• [What the task asks]:
The records appear below. Report how many of their lines contain the word "Πίνακας", giving the number alone.

• [Structured diff data]:
.....

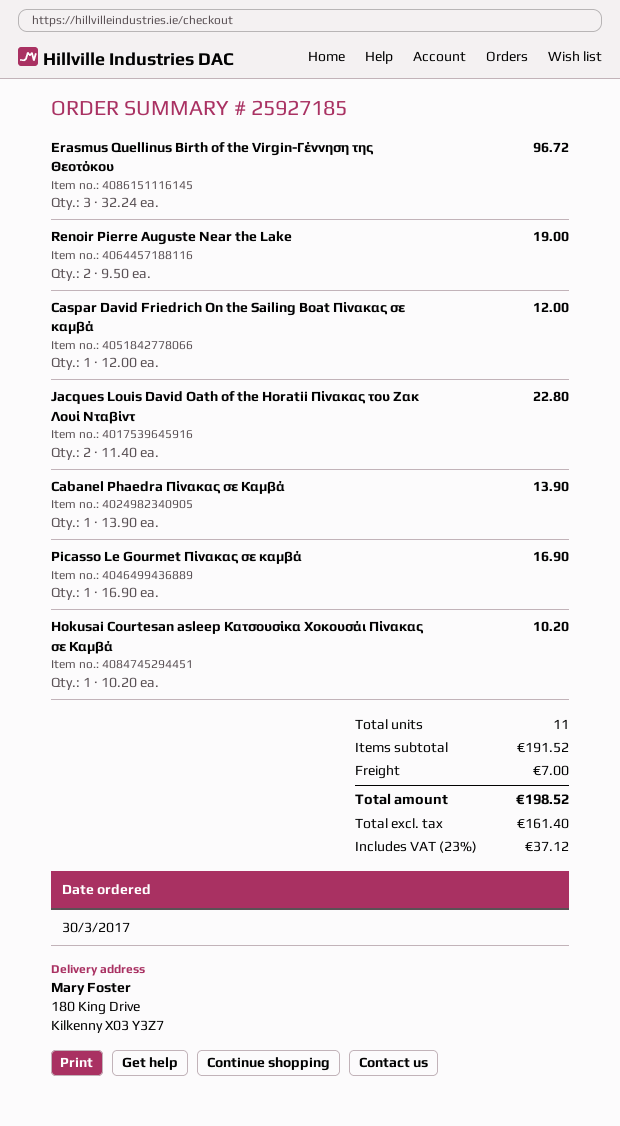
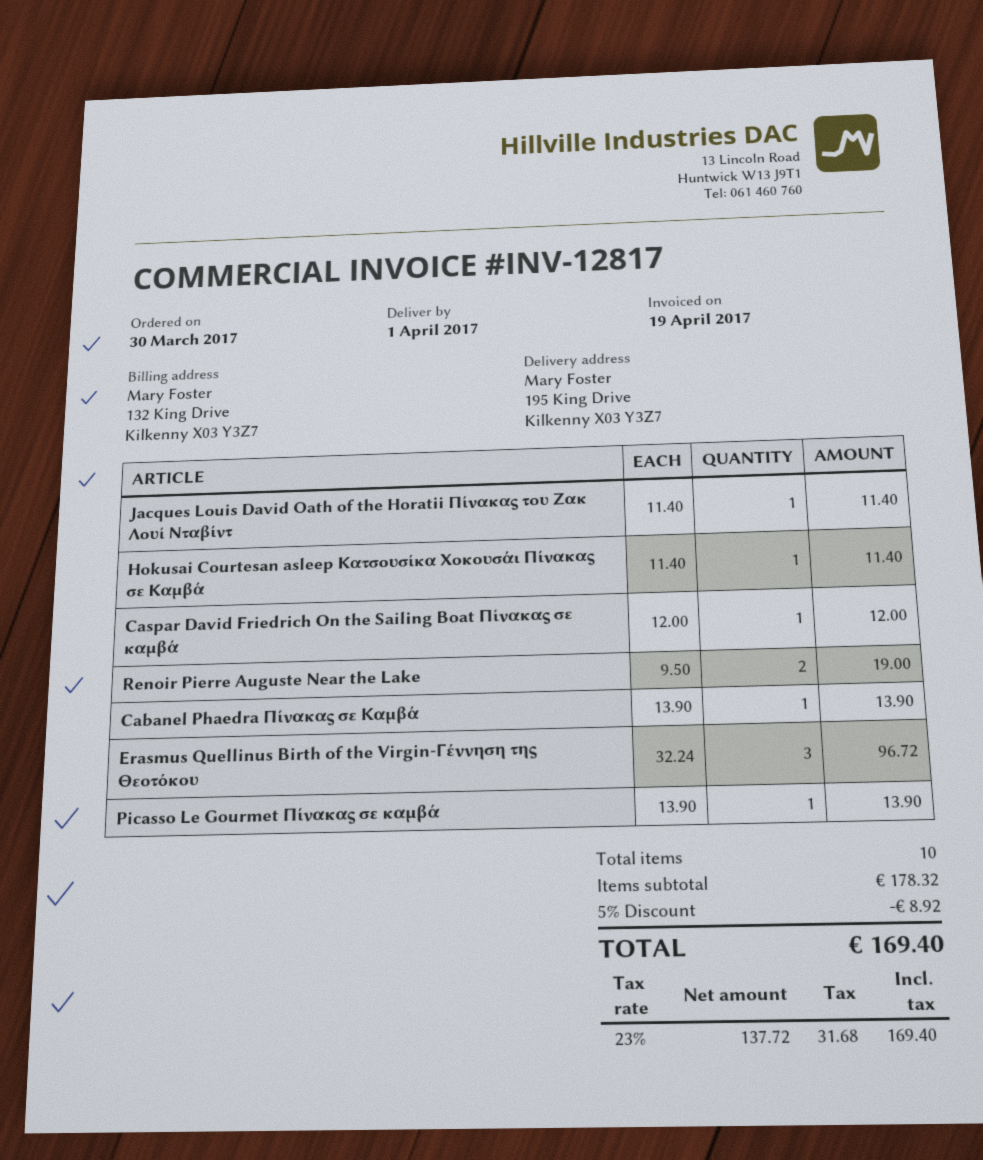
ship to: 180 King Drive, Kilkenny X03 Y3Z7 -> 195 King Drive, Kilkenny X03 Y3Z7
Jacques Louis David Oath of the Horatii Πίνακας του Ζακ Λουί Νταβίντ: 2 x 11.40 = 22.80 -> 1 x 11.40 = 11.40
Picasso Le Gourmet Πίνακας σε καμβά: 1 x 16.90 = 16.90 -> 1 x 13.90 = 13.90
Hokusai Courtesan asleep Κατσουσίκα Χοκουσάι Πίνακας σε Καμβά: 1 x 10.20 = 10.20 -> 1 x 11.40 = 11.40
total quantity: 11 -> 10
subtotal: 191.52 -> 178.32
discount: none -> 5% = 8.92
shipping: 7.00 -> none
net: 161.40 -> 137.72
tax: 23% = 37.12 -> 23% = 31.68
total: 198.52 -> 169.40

.....

• [Solved problem]:
3